------ GIVEN RECORDS

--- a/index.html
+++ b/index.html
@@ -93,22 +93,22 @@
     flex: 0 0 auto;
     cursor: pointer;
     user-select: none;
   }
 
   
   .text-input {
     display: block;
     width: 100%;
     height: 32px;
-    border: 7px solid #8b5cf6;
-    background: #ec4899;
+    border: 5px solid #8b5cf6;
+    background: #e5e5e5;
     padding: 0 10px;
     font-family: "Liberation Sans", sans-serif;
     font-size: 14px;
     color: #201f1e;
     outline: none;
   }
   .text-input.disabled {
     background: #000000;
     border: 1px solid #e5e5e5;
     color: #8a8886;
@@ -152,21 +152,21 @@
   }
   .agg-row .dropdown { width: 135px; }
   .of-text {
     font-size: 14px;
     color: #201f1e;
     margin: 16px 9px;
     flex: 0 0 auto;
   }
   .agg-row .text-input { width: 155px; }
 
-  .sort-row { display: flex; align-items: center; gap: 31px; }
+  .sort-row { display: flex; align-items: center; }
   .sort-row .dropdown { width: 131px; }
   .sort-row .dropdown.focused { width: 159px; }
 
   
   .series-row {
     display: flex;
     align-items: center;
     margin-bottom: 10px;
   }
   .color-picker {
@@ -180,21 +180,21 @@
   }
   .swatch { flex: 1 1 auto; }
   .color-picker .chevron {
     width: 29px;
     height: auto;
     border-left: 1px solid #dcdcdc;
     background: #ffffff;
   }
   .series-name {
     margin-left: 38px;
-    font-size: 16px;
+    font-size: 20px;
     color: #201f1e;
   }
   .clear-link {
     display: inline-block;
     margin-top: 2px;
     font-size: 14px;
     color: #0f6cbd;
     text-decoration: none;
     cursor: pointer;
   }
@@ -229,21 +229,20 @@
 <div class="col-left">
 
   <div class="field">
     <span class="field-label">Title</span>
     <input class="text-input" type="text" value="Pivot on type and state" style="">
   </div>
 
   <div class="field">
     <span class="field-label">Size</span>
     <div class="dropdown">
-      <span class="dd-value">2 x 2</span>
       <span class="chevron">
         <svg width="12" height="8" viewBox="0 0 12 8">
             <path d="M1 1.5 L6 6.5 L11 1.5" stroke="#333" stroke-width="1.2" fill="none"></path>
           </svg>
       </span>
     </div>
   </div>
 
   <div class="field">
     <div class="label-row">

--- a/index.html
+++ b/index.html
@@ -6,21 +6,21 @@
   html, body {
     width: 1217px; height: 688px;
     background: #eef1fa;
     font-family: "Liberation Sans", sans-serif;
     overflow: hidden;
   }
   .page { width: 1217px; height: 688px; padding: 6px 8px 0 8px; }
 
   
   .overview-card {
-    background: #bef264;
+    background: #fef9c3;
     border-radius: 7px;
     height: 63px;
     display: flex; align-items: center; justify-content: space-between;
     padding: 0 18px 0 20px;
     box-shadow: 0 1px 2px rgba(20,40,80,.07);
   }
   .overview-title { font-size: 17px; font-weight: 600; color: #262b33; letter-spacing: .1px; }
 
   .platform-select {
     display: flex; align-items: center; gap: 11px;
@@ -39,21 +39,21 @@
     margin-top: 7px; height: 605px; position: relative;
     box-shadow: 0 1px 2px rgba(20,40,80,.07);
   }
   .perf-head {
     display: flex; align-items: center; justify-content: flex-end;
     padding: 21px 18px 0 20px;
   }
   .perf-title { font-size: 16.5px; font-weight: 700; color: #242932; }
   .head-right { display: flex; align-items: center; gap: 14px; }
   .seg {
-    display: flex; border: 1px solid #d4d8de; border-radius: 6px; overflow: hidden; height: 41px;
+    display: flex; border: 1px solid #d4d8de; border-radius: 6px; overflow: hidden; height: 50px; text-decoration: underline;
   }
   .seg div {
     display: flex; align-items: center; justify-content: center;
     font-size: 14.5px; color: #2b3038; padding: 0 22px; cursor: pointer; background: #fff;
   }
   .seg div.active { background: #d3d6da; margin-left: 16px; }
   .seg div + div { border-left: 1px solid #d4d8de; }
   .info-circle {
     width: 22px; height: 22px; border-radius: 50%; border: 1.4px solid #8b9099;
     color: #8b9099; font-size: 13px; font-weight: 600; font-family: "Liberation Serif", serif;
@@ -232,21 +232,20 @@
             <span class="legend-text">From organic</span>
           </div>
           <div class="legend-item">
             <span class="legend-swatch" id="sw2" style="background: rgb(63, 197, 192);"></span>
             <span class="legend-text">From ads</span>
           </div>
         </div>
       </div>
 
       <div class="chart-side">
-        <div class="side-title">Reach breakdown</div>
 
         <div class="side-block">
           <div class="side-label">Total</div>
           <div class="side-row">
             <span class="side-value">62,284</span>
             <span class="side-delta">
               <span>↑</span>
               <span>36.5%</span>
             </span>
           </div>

------------
------ GIVEN RECORDS

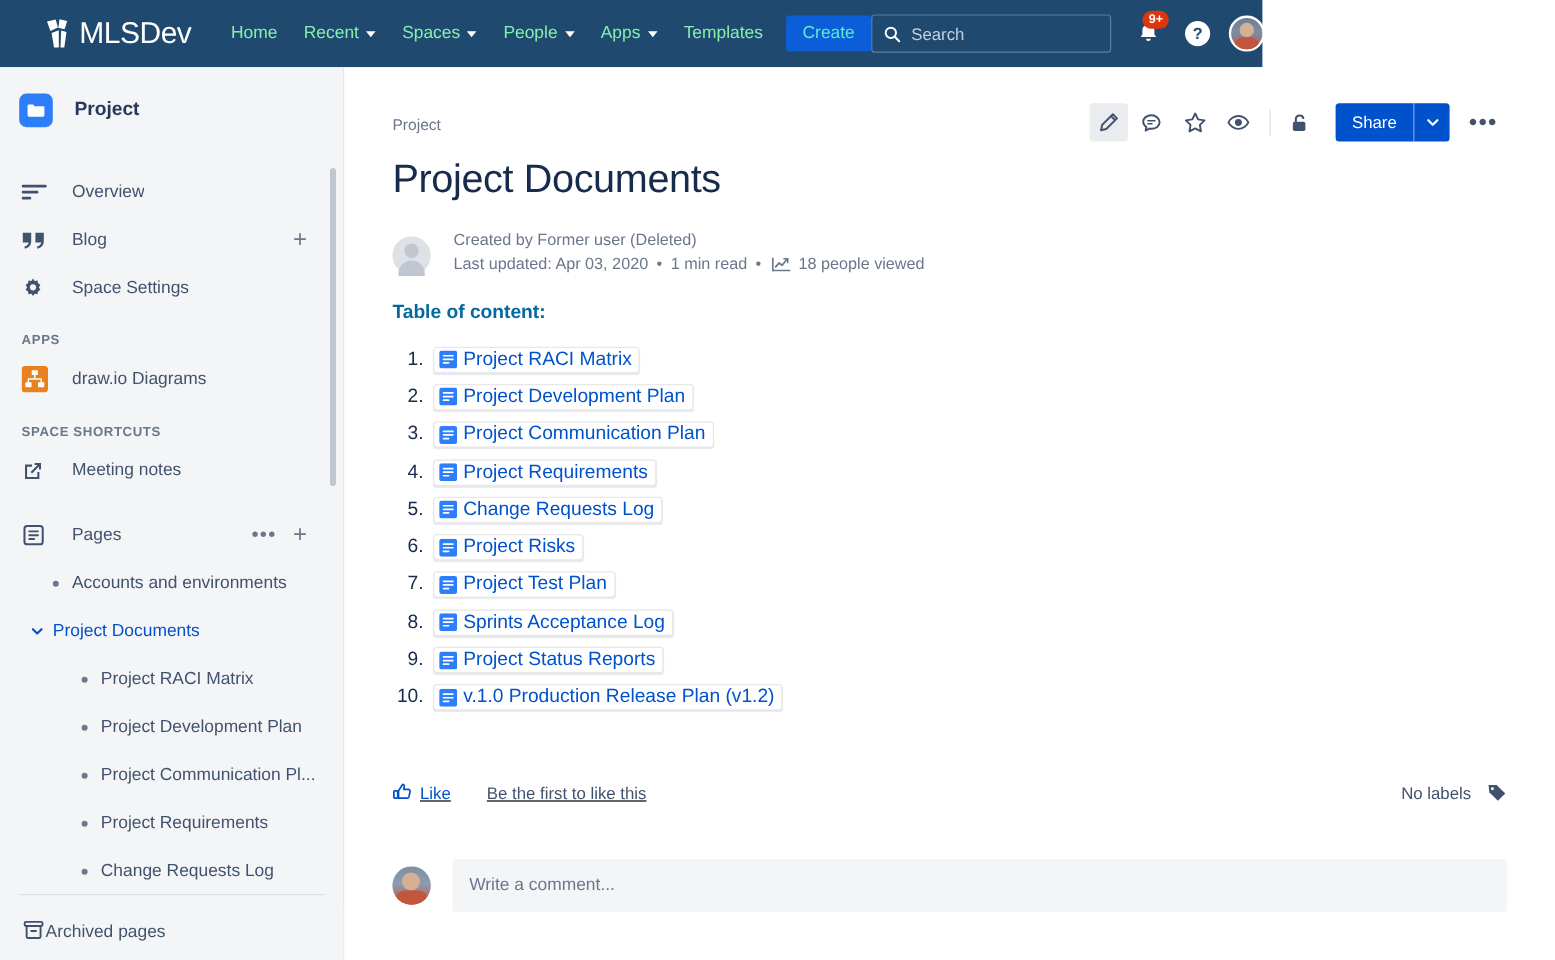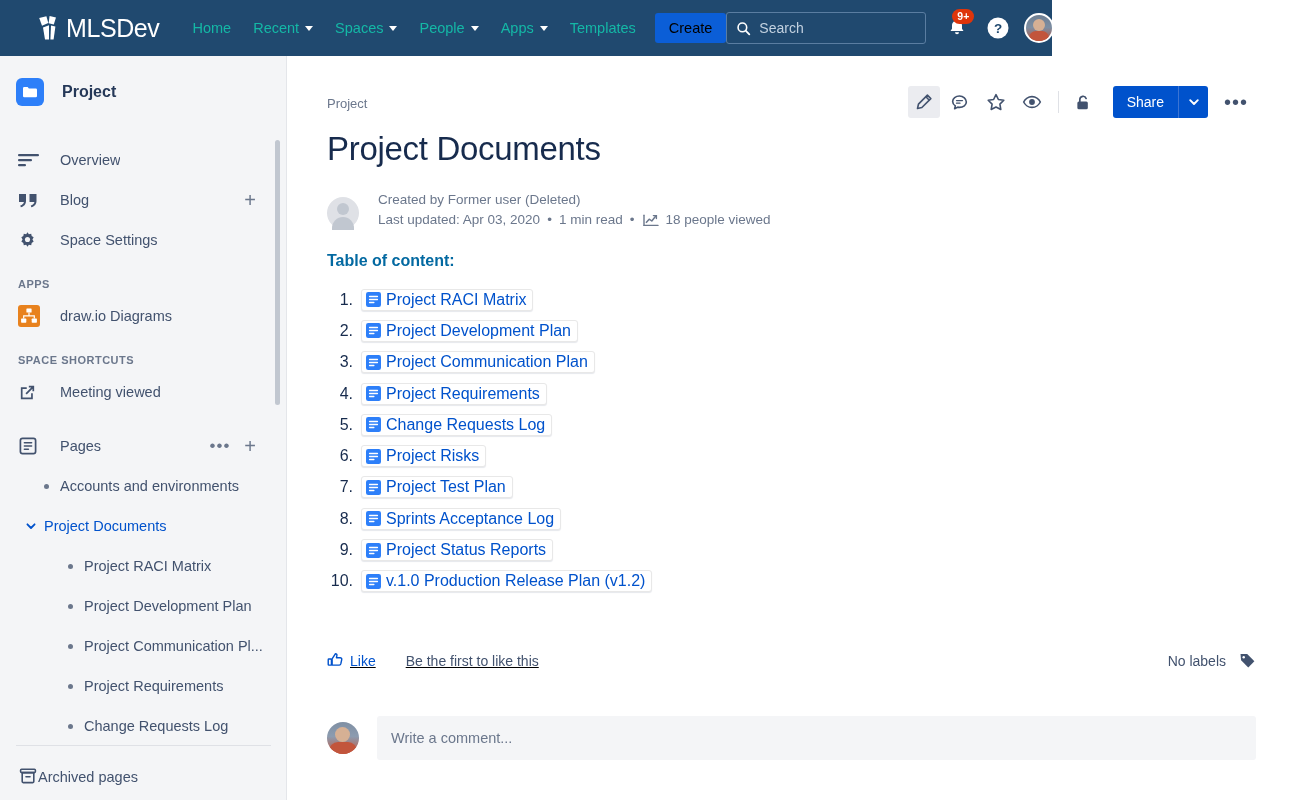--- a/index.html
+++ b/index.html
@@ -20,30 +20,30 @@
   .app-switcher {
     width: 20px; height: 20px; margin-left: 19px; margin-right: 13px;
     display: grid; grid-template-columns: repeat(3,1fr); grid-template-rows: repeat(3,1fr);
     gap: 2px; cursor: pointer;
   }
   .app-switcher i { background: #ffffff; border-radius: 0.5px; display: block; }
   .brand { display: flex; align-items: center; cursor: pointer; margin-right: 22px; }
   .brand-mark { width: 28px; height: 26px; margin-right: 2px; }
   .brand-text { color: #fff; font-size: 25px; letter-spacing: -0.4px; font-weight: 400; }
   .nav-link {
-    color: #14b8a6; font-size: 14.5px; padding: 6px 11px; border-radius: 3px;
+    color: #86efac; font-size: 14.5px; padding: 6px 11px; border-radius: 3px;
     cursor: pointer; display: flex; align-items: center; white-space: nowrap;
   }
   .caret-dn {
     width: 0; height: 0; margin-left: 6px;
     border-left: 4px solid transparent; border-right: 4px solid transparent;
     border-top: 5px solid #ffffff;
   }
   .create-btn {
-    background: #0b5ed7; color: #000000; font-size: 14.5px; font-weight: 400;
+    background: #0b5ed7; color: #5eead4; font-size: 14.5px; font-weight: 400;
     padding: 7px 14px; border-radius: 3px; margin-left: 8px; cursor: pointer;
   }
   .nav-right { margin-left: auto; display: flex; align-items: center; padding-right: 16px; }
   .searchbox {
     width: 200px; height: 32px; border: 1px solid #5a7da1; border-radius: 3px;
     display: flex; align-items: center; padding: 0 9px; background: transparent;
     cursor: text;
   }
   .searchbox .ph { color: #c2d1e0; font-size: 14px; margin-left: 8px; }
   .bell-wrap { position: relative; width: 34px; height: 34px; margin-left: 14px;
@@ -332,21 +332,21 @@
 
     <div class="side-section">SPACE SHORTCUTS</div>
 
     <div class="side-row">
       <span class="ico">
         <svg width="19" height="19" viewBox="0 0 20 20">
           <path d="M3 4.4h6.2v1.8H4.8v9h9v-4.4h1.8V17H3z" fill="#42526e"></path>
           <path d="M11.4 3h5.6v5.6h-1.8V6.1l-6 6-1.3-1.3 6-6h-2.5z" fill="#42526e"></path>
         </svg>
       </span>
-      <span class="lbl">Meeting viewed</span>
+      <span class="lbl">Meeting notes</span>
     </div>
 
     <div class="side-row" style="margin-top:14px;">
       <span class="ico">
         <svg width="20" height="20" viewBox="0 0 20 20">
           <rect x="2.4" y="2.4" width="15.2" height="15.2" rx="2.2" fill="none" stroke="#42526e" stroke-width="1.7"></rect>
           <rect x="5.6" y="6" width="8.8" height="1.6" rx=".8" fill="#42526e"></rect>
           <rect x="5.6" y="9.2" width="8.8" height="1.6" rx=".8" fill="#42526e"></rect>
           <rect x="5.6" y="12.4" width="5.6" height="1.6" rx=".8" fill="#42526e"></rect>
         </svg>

------------

> _WORK INSTRUCTIONS_: Read through the records above and copy the lines that contain "rect".

> _TASK OUTPUT_:
           <rect x="2.4" y="2.4" width="15.2" height="15.2" rx="2.2" fill="none" stroke="#42526e" stroke-width="1.7"></rect>
           <rect x="5.6" y="6" width="8.8" height="1.6" rx=".8" fill="#42526e"></rect>
           <rect x="5.6" y="9.2" width="8.8" height="1.6" rx=".8" fill="#42526e"></rect>
           <rect x="5.6" y="12.4" width="5.6" height="1.6" rx=".8" fill="#42526e"></rect>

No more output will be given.